Sprigg, whose organization has been labeled an anti-gay hate group by the Southern Poverty Law Center for spreading known falsehoods about LGBT people, attempted to downplay Giglio's comments, accusing gay activists of pursuing "intolerance in the name of tolerance":
SPRIGG: The world we live in, unfortunately, is increasingly marked by the enforcement of intolerance in the name of tolerance, exclusion in the name of inclusion, and forced uniformity in the name of diversity. It's contradictory, it's downright Orwellian, and yet people actually make these statements, unbelievably, with a straight face.
Besen responded by pointing out that Sprigg has previously called for the criminalization for homosexuality and advocated for exporting gay people from the United States, a point that Costello confirmed:
BESEN: Peter, I find it ironic that you're embracing diversity. I mean you called for the imprisonment of gay people and said we should export homosexuals out of the United States and suddenly you're for tolerance? I'm a little confused here.
SPRIGG: [laughing] Well this is about Pastor Giglio and President Obama, it's not about me.
BESEN: No, I just find it ironic that you're a spokesperson for tolerance.
COSTELLO: But Wayne is right, Peter. Wayne is right about that, Peter.

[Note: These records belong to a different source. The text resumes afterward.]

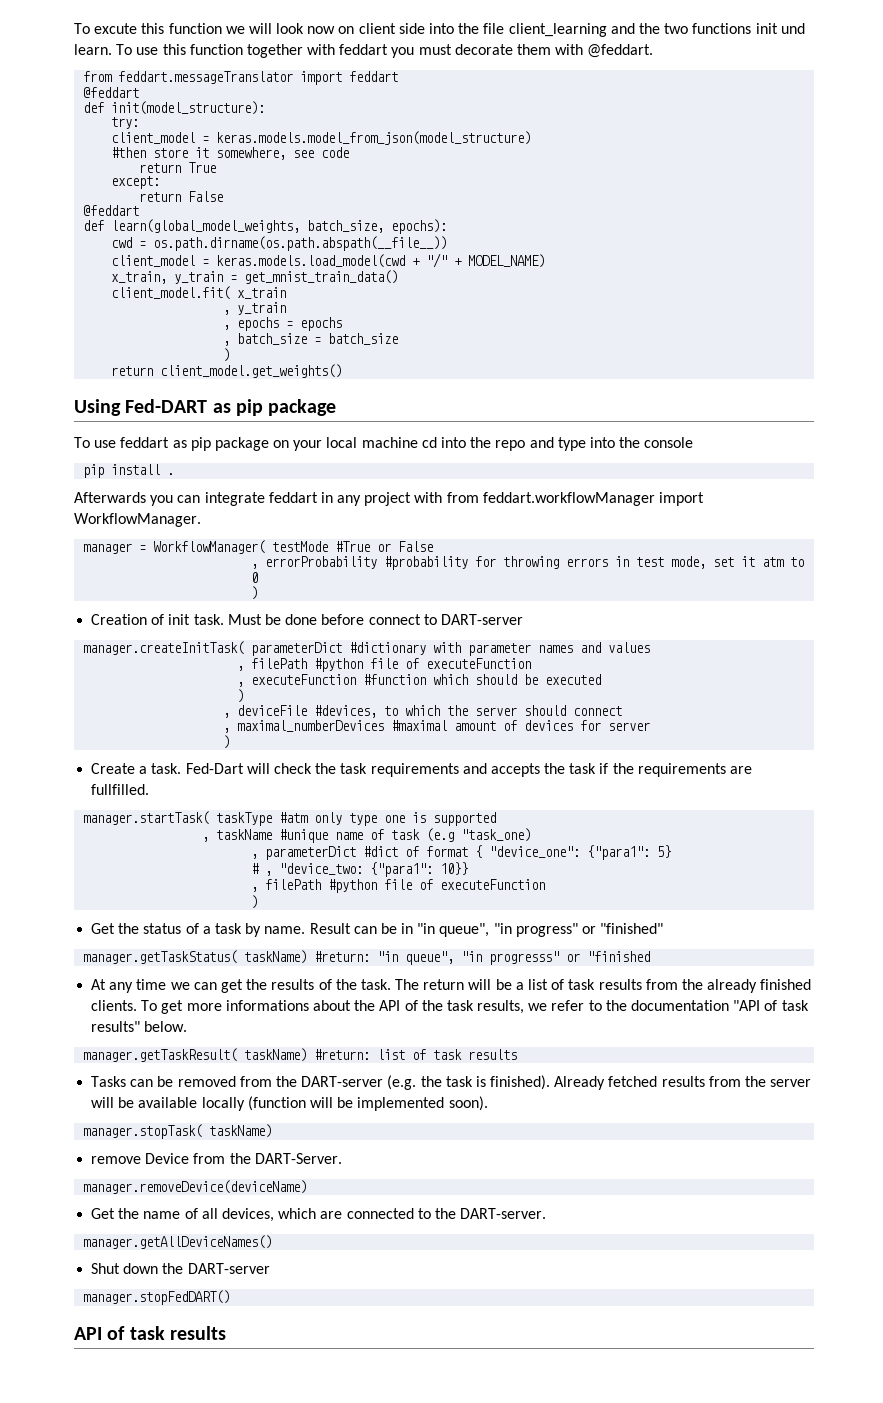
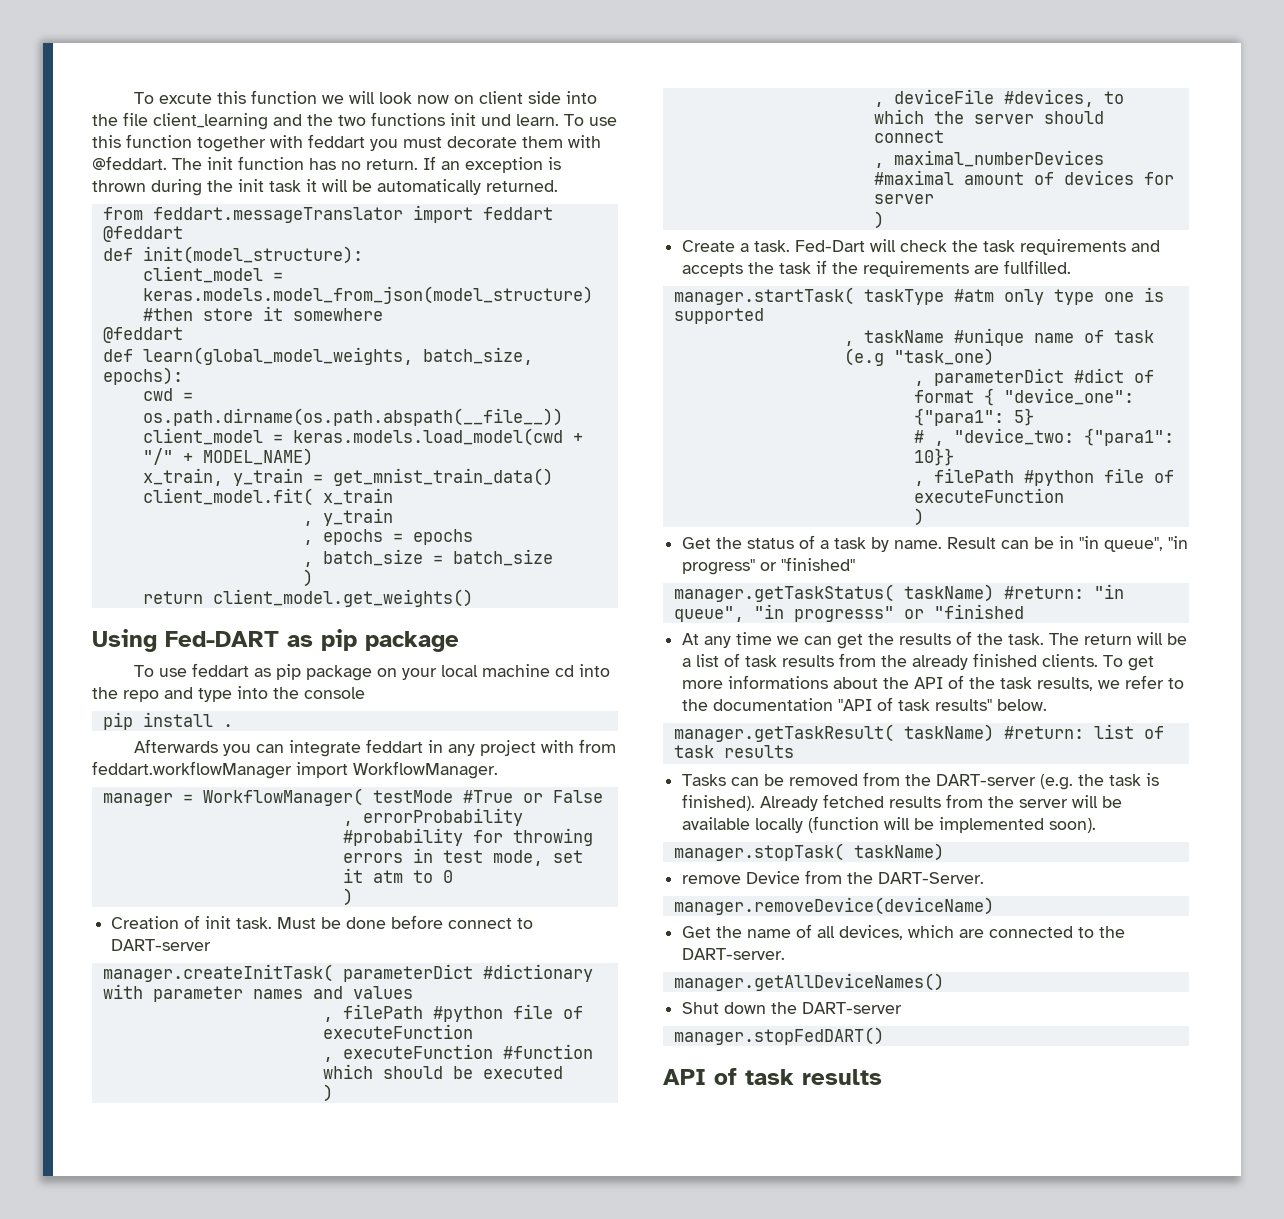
+ The init function has no return. If an exception is thrown during the init task it will be automatically returned.
- try:
- #then store it somewhere, see code
- return True
- except:
- return False
+ #then store it somewhere

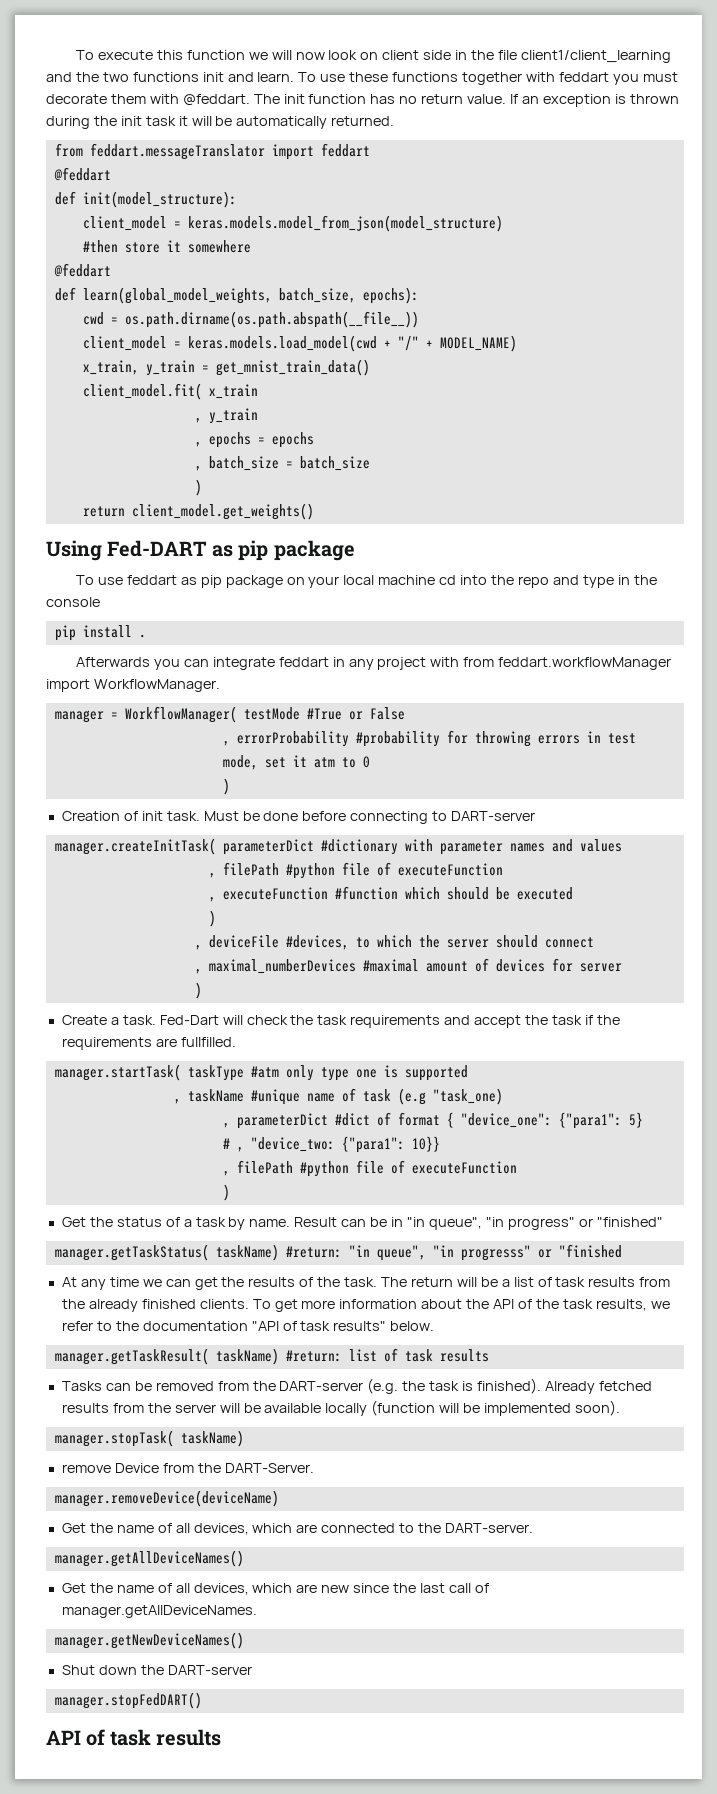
- To excute this function we will look now on client side into the file client_learning and the two functions init und learn.
+ To execute this function we will now look on client side in the file client1/client_learning and the two functions init and learn.
- To use this function together with feddart you must decorate them with @feddart.
+ To use these functions together with feddart you must decorate them with @feddart.
- The init function has no return.
+ The init function has no return value.
- To use feddart as pip package on your local machine cd into the repo and type into the console
+ To use feddart as pip package on your local machine cd into the repo and type in the console
- Must be done before connect to DART-server
+ Must be done before connecting to DART-server
- Fed-Dart will check the task requirements and accepts the task if the requirements are fullfilled.
+ Fed-Dart will check the task requirements and accept the task if the requirements are fullfilled.
- To get more informations about the API of the task results, we refer to the documentation "API of task results" below.
+ To get more information about the API of the task results, we refer to the documentation "API of task results" below.
+ Get the name of all devices, which are new since the last call of manager.getAllDeviceNames.
+ manager.getNewDeviceNames()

Sprigg's history of inflammatory anti-gay rhetoric goes even further, endorsing "ex-gay" therapy and claiming that gay people are mentally ill. According to a recent SPLC report:
Sprigg authored a 2010 brochure touting "The Top Ten Myths about Homosexuality." In the brochure, Sprigg claimed that ex-gay therapy works, that sexual orientation can change, that gay people are mentally ill simply because homosexuality makes them that way, and that, "Sexual abuse of boys by adult men is many times more common than consensual sex between adult men, and most of those engaging in such molestation identify themselves as homosexual or bisexual." He also claimed that "homosexuals are less likely to enter into a committed relationship" and "less likely to be sexually faithful to a partner." Sprigg's sources are a mixture of junk science issued by groups that support ex-gay therapy and legitimate science quoted out of context or cherry-picked, a tactic long used by anti-gay groups to bolster their claims about gay people. [emphasis added]
It's not surprising, then, that Sprigg falsely claimed that the majority of Americans find homosexuality to be immoral. Pastor Giglio's anti-gay remarks may seem tame to someone like Sprigg, but they're far out of line with the American public's growing acceptance of LGBT equality.